Wyobrażenia

Środa, Środa Wielkanocy, rok I, Łk 24,13-35

 A jeden z nich, imieniem Kleofas, odpowiedział Mu: Ty jesteś chyba jedynym z przebywających w Jerozolimie, który nie wie, co się tam w tych dniach stało. Zapytał ich: Cóż takiego? Odpowiedzieli Mu: To, co się stało z Jezusem Nazarejczykiem, który był prorokiem potężnym w czynie i słowie wobec Boga i całego ludu; jak arcykapłani i nasi przywódcy wydali Go na śmierć i ukrzyżowali. A myśmy się spodziewali, że On właśnie miał wyzwolić Izraela. Tak, a po tym wszystkim dziś już trzeci dzień, jak się to stało. Nadto jeszcze niektóre z naszych kobiet przeraziły nas: były rano u grobu, a nie znalazłszy Jego ciała, wróciły i opowiedziały, że miały widzenie aniołów, którzy zapewniają, iż On żyje. Poszli niektórzy z naszych do grobu i zastali wszystko tak, jak kobiety opowiadały, ale Jego nie widzieli. Na to On rzekł do nich: O nierozumni, jak nieskore są wasze serca do wierzenia we wszystko, co powiedzieli prorocy! Czyż Mesjasz nie miał tego cierpieć, aby wejść do swej chwały? I zaczynając od Mojżesza poprzez wszystkich proroków wykładał im, co we wszystkich Pismach odnosiło się do Niego. Tak przybliżyli się do wsi, do której zdążali, a On okazywał, jakoby miał iść dalej. Lecz przymusili Go, mówiąc: Zostań z nami, gdyż ma się ku wieczorowi i dzień się już nachylił. Wszedł więc, aby zostać z nimi. Gdy zajął z nimi miejsce u stołu, wziął chleb, odmówił błogosławieństwo, połamał go i dawał im. Wtedy oczy im się otworzyły i poznali Go, lecz On zniknął im z oczu. I mówili nawzajem do siebie: Czy serce nie pałało w nas, kiedy rozmawiał z nami w drodze i Pisma nam wyjaśniał? W tej samej godzinie wybrali się i wrócili do Jerozolimy. Tam zastali zebranych Jedenastu i innych z nimi, którzy im oznajmili: Pan rzeczywiście zmartwychwstał i ukazał się Szymonowi. Oni również opowiadali, co ich spotkało w drodze, i jak Go poznali przy łamaniu chleba.

 

 

    Zdawało się uczniom, że znają Mistrza… zdawało się…
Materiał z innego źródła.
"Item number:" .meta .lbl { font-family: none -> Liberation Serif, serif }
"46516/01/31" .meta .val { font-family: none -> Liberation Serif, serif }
    Zdawało się im, że znają Pisma…zdawało się…

   Pod płaszczem ludzkich wyobrażeń zupełnie znikła ich wrażliwość na Boga, przychodzącego pomimo ograniczeń człowieka… Oni mieli swoje wyobrażenia o posłannictwie Mesjasza i zawiedli się bardzo… Tak bardzo się przejmują tą porażką, że nie dociera do nich żywa i prawdziwa obecność Jezusa Zmartwychwstałego! Ale Jezus dociera do nich poprzez znak Eucharystii…
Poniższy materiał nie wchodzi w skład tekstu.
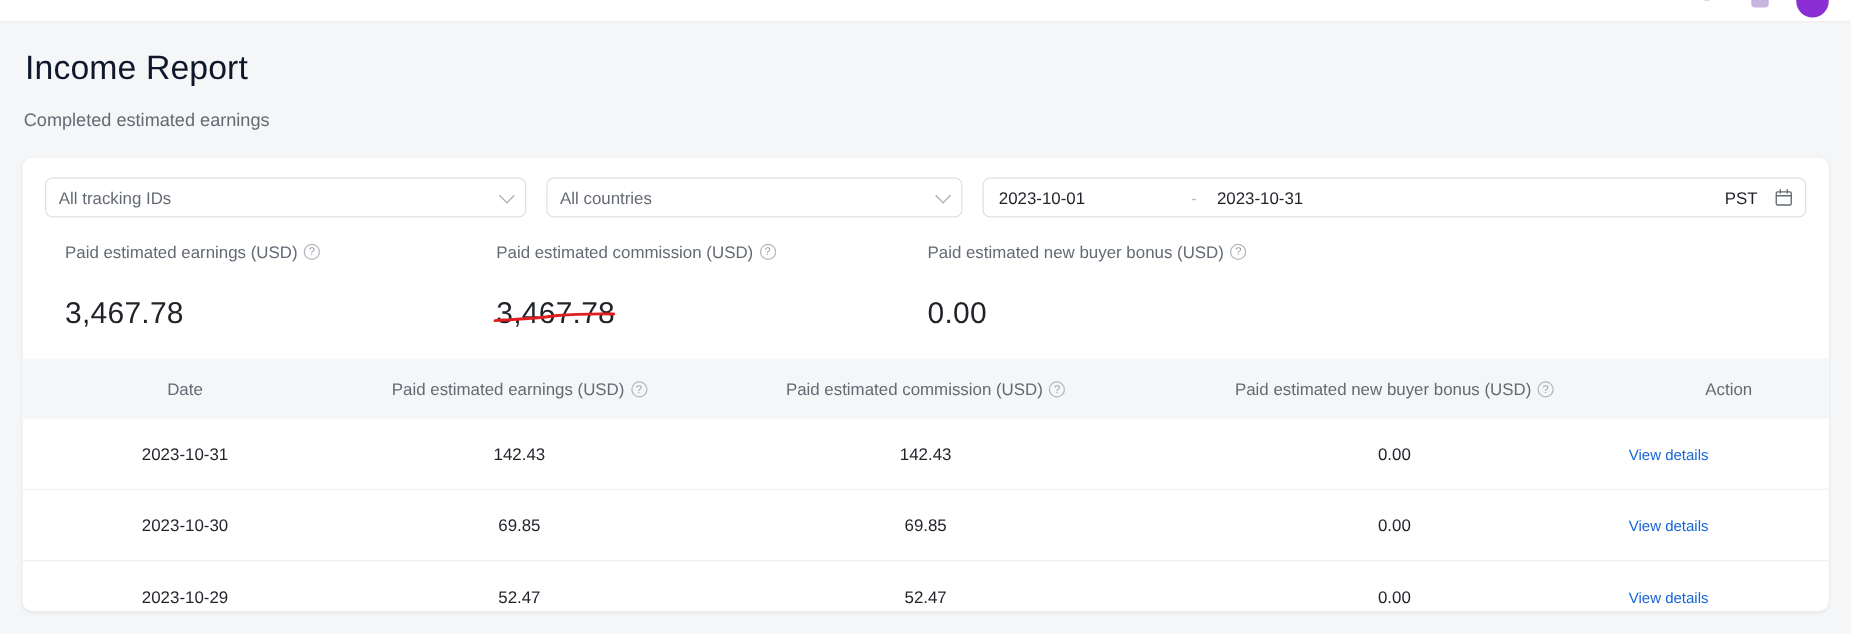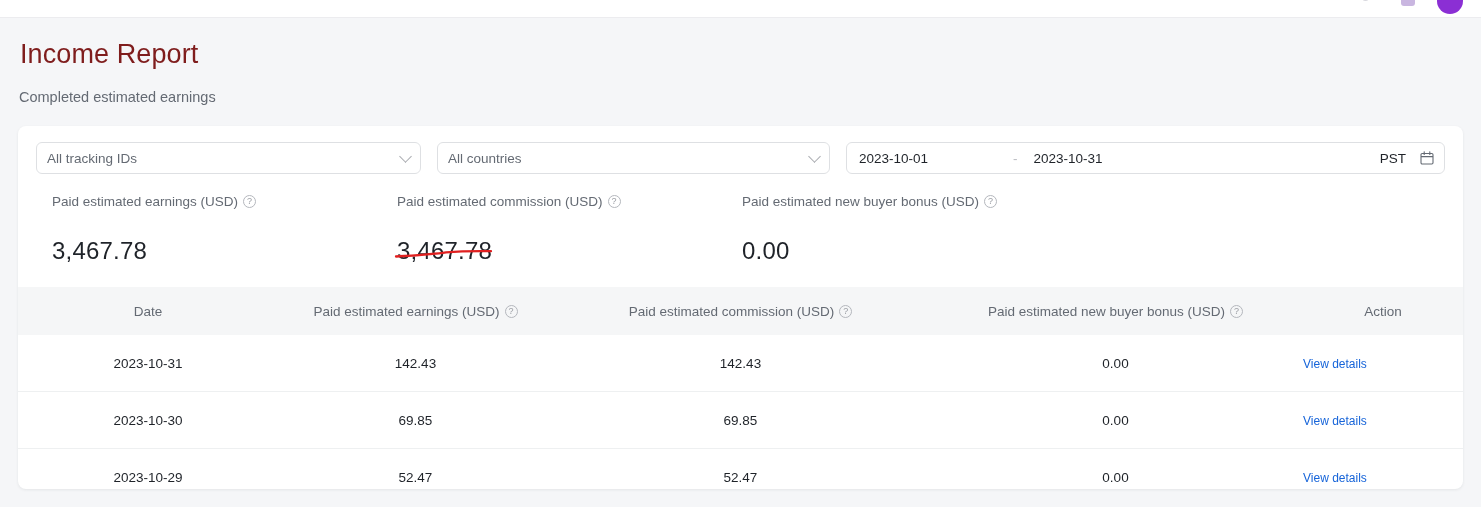"Income Report" .page-title { color: #7f1d1d -> #0f172a }
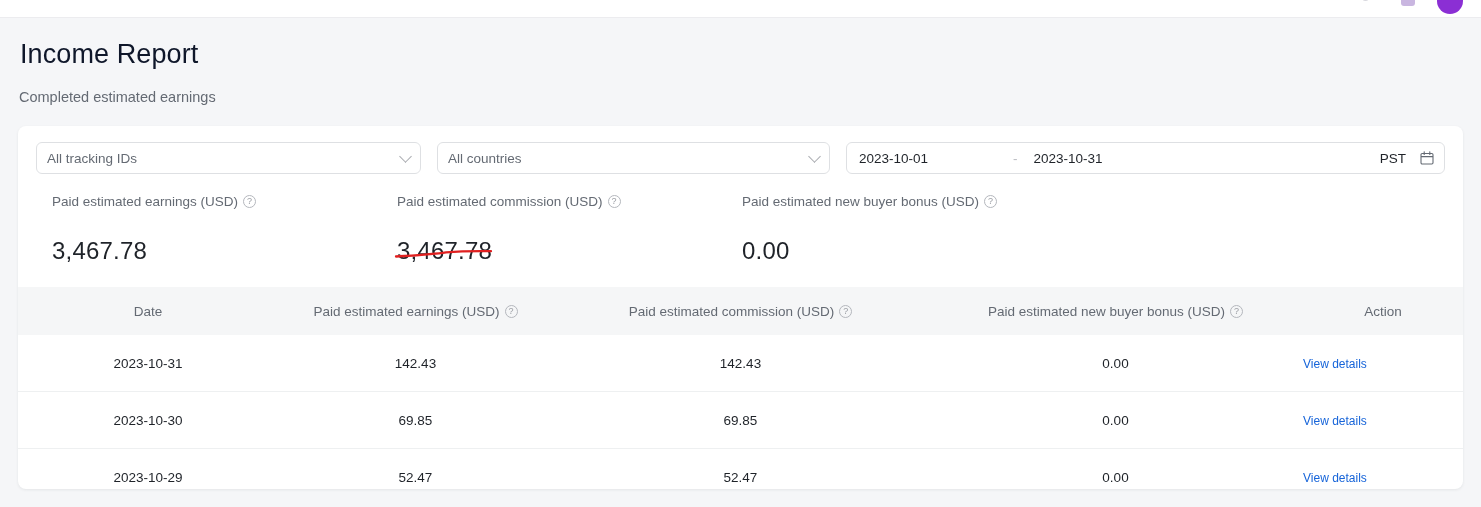"All countries" .select-country { width: 393px -> 333px }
    Jak tam moja wiara w obecność Jezusa w Eucharystii? Czy aby moje widzimisię nie przysłaniają tego autentycznego dotykania radości Zmartwychwstałego? Można siedzieć w kościele i nie dostrzec Jezusa… Można słuchać czytań mszalnych i nie usłyszeć Boga… Można patrzeć na Hostię i widzieć "tabletkę z krzyżykiem"…

      Co wygrywa - wiara, czy moje wyobrażenia?